Stephen Southmyd Fenn (March 28, 1820 – April 13, 1892) was a congressional territorial delegate from the Idaho Territory.

Born in Watertown, Connecticut, Fenn moved with his parents to Niagara County, New York, in 1824.
He attended the public schools and moved in 1841 to Jackson County, Iowa, where he held several local offices. Fenn moved to California in 1850 and engaged in mining and ranching, studied law, and was admitted to the bar in 1862 and commenced practice in that part of Washington Territory which became a part of the Territory of Idaho upon its organization in 1863. He also engaged in mining and served as member of the Idaho Territorial council 1864-1867.

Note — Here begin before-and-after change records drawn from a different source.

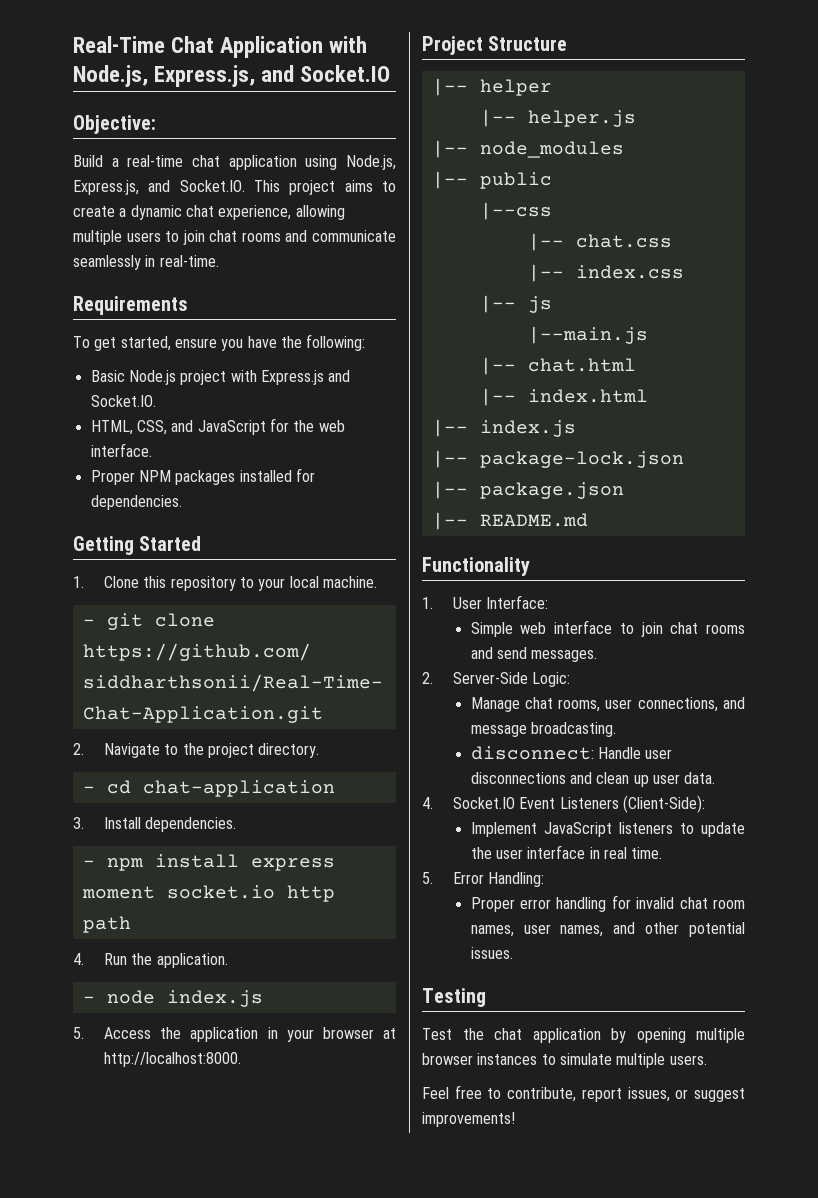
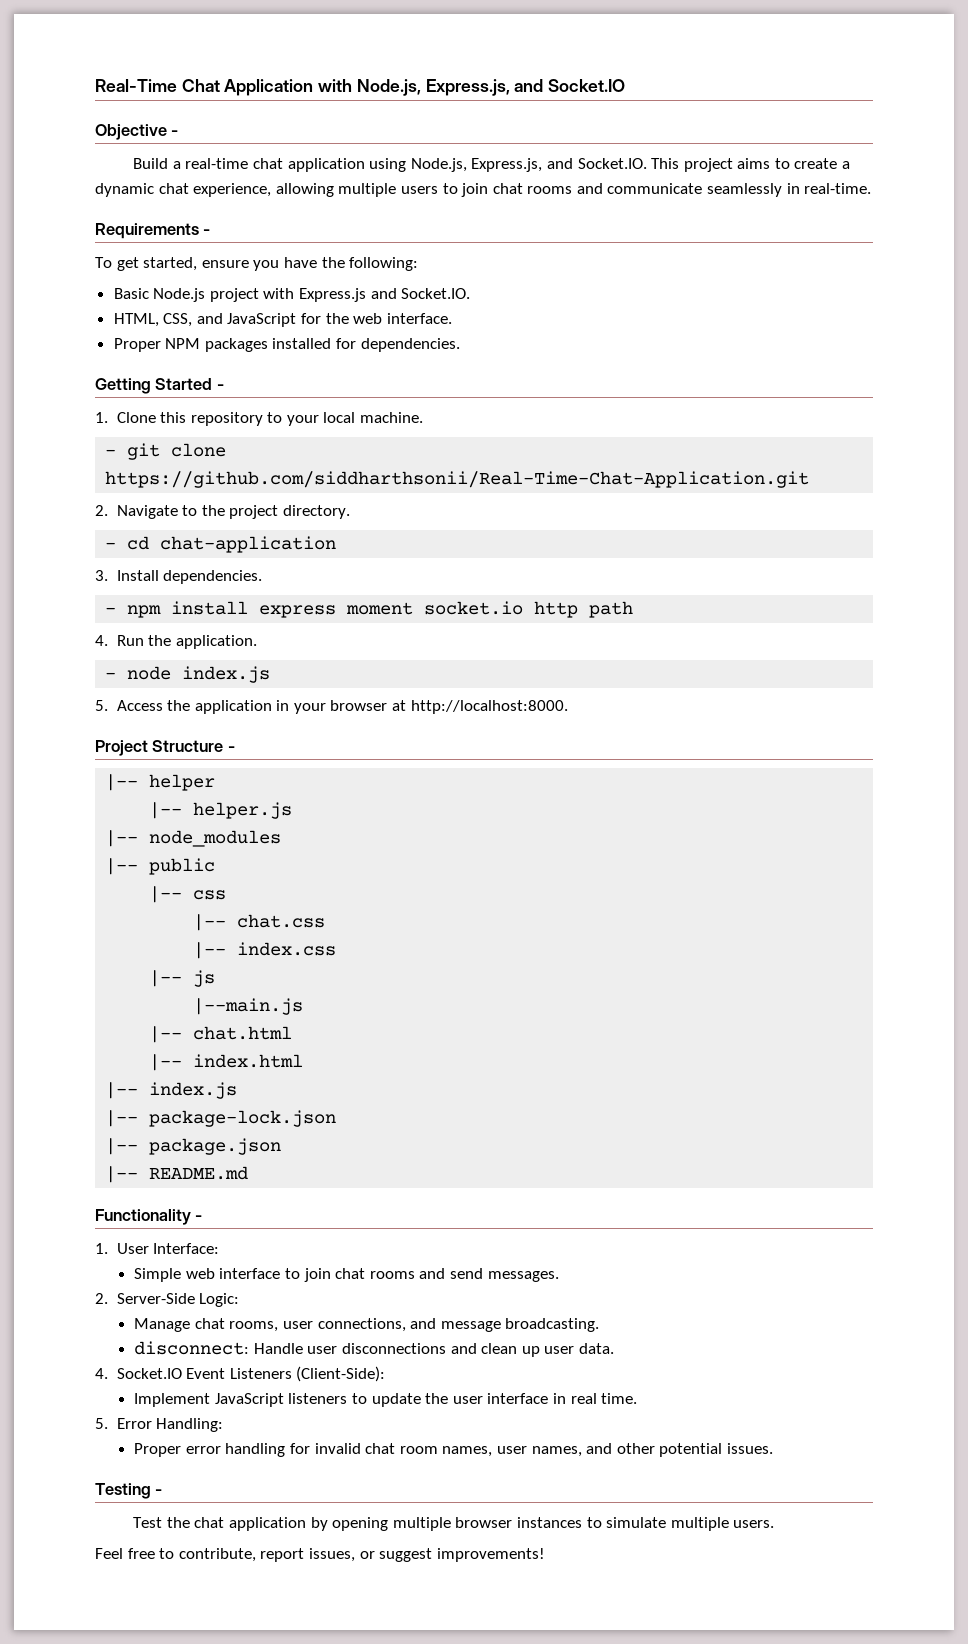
- Objective:
+ Objective -
- Requirements
+ Requirements -
- Getting Started
+ Getting Started -
- Project Structure
+ Project Structure -
- |--css
+ |-- css
- Functionality
+ Functionality -
- Testing
+ Testing -

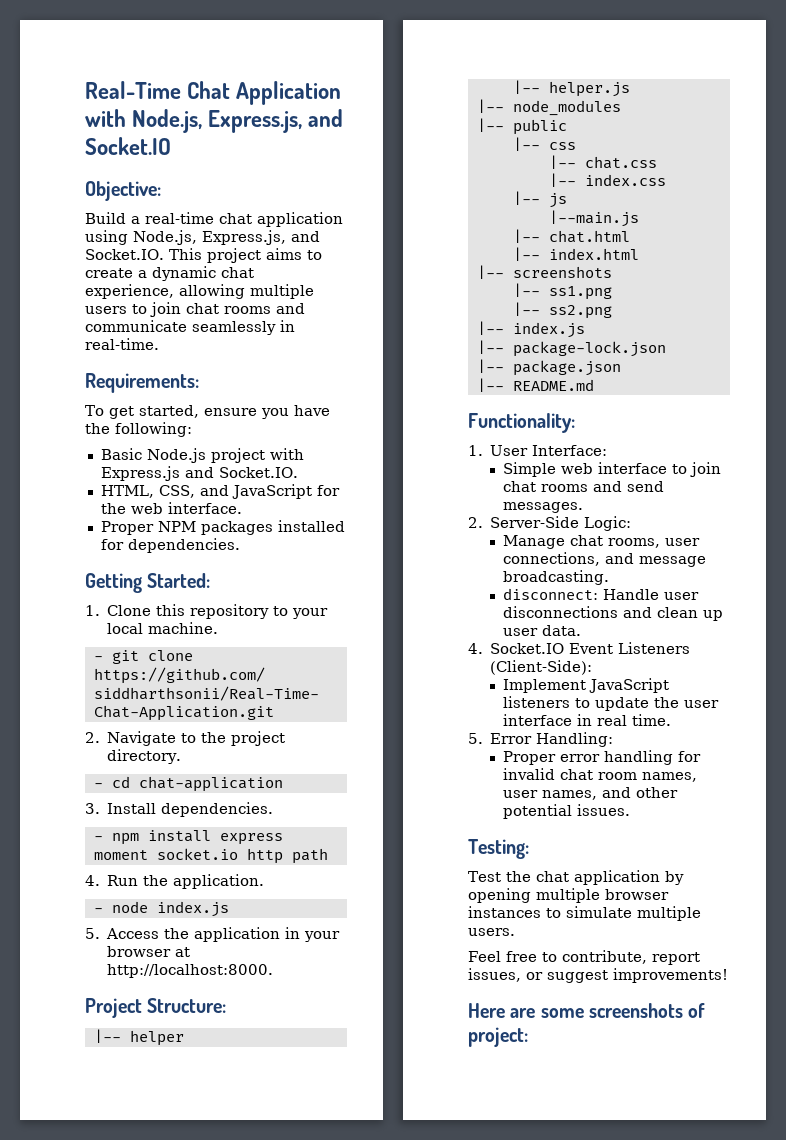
- Objective -
+ Objective:
- Requirements -
+ Requirements:
- Getting Started -
+ Getting Started:
- Project Structure -
+ Project Structure:
+ |-- screenshots
+ |-- ss1.png
+ |-- ss2.png
- Functionality -
+ Functionality:
- Testing -
+ Testing:
+ Here are some screenshots of project:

Fenn served as district attorney for the first judicial district in 1869 and served as member of the Territorial legislature in 1872 and served as speaker of the house. He engaged in agricultural pursuits and successfully contested as a Democrat the election of Thomas W. Bennett to the Forty-fourth Congress. Fenn was reelected to the Forty-fifth Congress and served from June 23, 1876, to March 3, 1879. He was not a candidate for renomination in 1878 and continued his former pursuits until July 1891. Fenn died in Blackfoot, Idaho, on April 13, 1892, and was interred in its Asylum Cemetery.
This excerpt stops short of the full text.